== ABOUT THIS EXERCISE ==
In the entries below, the lines from the one with "border:1px solid #ec4899;" through the one with "flex:1; display:flex; align-items:center;" are to be copied exactly; both ends count.

* * * *

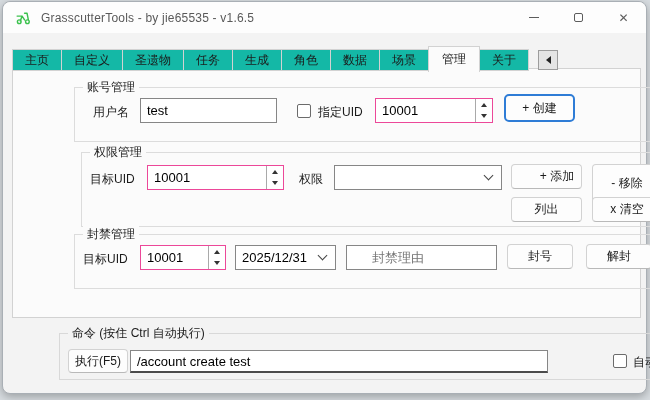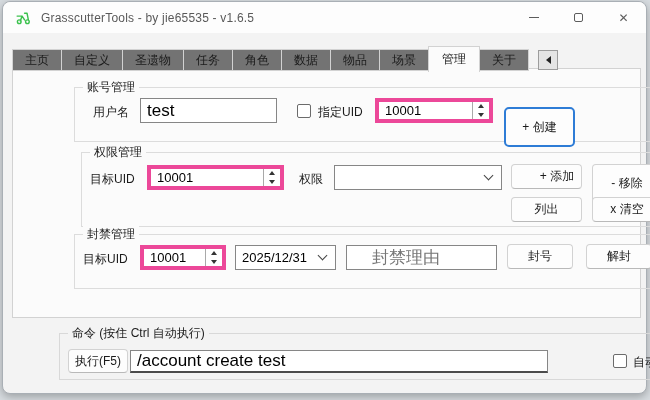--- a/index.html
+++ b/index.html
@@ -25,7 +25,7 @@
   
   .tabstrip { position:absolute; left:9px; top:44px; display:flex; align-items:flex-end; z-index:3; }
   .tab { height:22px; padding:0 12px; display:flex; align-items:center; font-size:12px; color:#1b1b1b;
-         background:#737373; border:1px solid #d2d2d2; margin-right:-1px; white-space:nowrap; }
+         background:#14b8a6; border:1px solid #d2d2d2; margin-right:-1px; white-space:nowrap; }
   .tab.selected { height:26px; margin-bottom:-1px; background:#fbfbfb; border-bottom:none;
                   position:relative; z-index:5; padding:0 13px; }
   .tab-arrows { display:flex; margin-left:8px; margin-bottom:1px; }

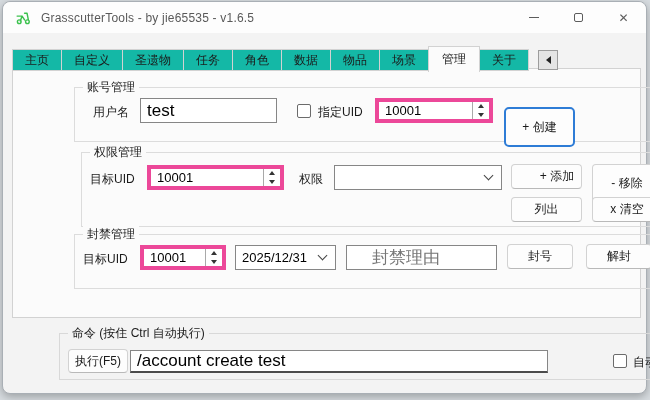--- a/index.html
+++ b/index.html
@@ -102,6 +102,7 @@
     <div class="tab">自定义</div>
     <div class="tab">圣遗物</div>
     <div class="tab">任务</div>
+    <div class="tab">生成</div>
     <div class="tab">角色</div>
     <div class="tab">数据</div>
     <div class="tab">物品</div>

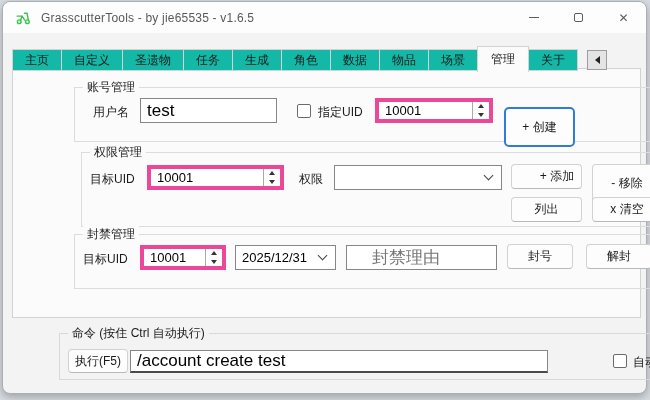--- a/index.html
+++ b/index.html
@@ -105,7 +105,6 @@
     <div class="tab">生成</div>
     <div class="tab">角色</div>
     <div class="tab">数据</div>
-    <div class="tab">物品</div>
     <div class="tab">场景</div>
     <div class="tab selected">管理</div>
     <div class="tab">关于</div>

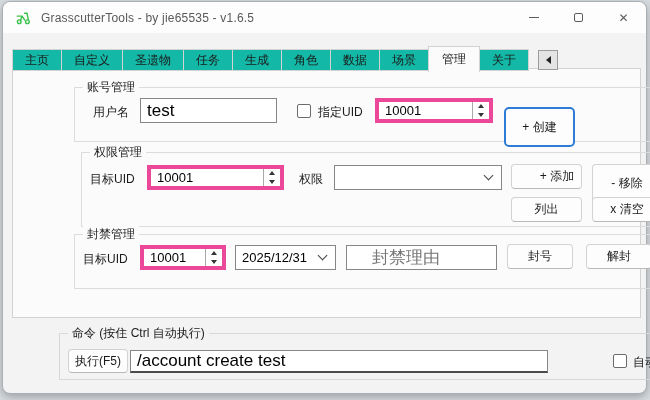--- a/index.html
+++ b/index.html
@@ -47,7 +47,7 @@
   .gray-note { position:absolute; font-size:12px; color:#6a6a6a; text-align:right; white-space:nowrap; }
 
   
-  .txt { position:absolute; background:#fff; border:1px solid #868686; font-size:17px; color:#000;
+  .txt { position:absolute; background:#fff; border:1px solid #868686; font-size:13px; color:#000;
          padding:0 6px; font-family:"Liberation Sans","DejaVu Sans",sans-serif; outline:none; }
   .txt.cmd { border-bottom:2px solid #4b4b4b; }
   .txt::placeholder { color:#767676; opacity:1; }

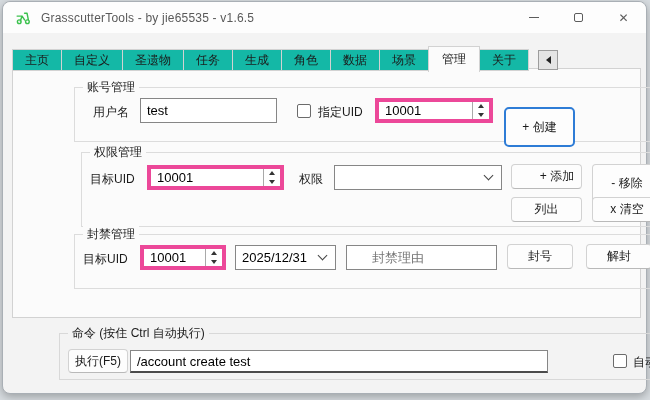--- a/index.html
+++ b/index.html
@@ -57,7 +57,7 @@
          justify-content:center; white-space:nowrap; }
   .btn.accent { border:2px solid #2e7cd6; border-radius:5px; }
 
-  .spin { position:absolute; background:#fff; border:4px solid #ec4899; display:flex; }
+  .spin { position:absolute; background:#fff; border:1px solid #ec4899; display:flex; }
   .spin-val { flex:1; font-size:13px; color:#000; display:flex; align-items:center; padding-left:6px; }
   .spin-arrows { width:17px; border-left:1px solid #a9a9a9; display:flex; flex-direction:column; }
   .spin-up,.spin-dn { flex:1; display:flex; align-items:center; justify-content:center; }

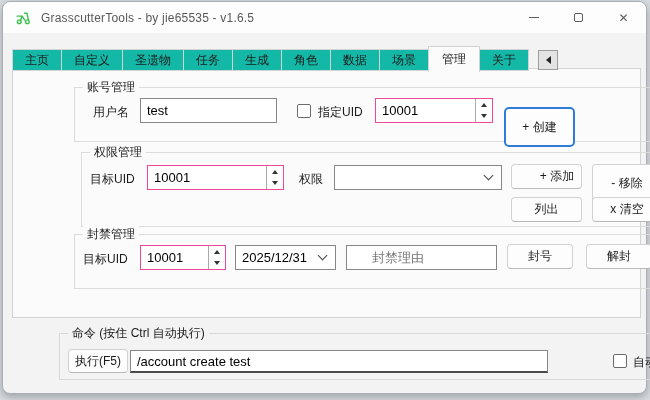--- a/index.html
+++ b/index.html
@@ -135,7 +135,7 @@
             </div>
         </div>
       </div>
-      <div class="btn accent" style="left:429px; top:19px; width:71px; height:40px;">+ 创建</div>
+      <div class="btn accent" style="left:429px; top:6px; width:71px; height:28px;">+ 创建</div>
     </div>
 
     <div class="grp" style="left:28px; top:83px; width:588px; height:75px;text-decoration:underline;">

* * * *

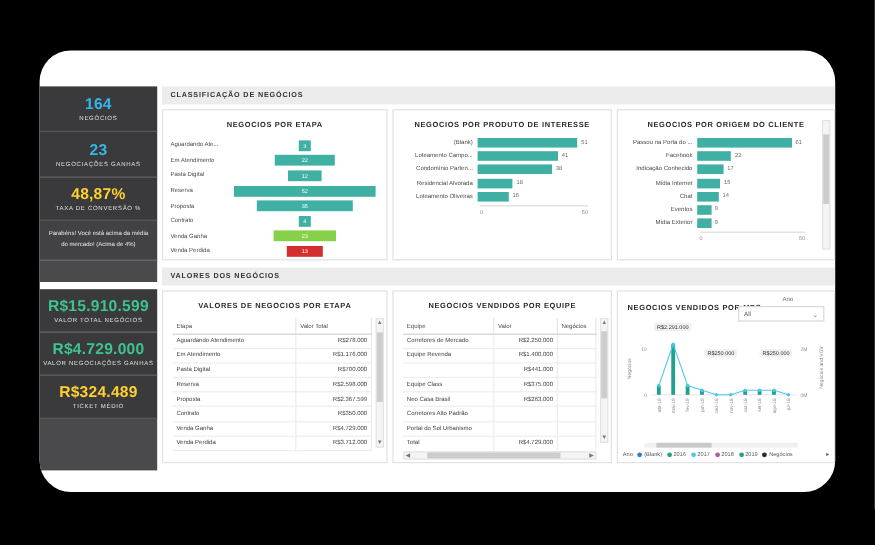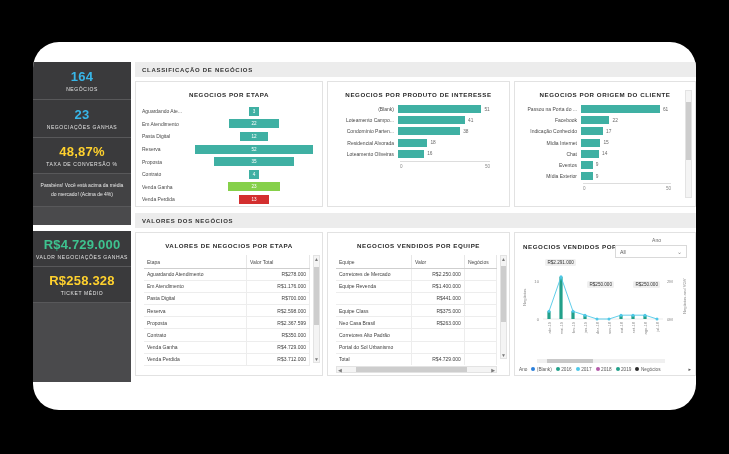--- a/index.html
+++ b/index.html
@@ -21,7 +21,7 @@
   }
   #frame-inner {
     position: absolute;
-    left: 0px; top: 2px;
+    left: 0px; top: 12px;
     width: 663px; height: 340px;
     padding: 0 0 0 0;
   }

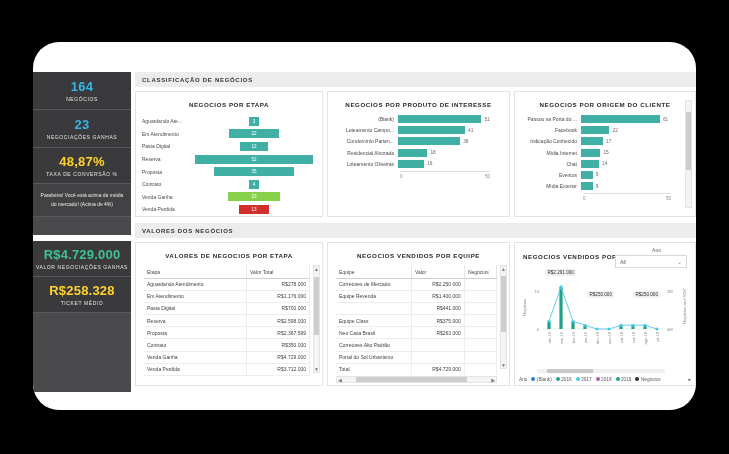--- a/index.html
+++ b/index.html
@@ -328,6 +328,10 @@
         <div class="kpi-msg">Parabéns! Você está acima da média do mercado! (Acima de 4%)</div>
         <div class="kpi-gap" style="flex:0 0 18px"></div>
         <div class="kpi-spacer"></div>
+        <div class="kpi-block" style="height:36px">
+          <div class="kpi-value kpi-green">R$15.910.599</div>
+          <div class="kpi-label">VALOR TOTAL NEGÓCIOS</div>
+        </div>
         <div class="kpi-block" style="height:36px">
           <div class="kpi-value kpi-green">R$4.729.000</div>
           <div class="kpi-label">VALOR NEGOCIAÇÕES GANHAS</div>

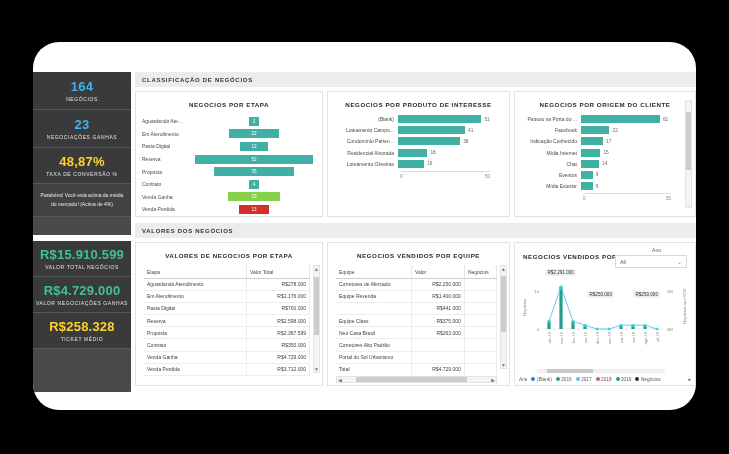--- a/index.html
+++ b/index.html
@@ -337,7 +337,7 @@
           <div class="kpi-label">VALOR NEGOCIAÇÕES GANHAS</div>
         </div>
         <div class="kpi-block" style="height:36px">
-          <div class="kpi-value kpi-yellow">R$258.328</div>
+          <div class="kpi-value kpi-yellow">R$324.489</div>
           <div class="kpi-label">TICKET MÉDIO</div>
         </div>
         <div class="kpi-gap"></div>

* * * *

== OUTPUT FOR THIS EXERCISE ==
+  .spin { position:absolute; background:#fff; border:1px solid #ec4899; display:flex; }
   .spin-val { flex:1; font-size:13px; color:#000; display:flex; align-items:center; padding-left:6px; }
   .spin-arrows { width:17px; border-left:1px solid #a9a9a9; display:flex; flex-direction:column; }
   .spin-up,.spin-dn { flex:1; display:flex; align-items:center; justify-content:center; }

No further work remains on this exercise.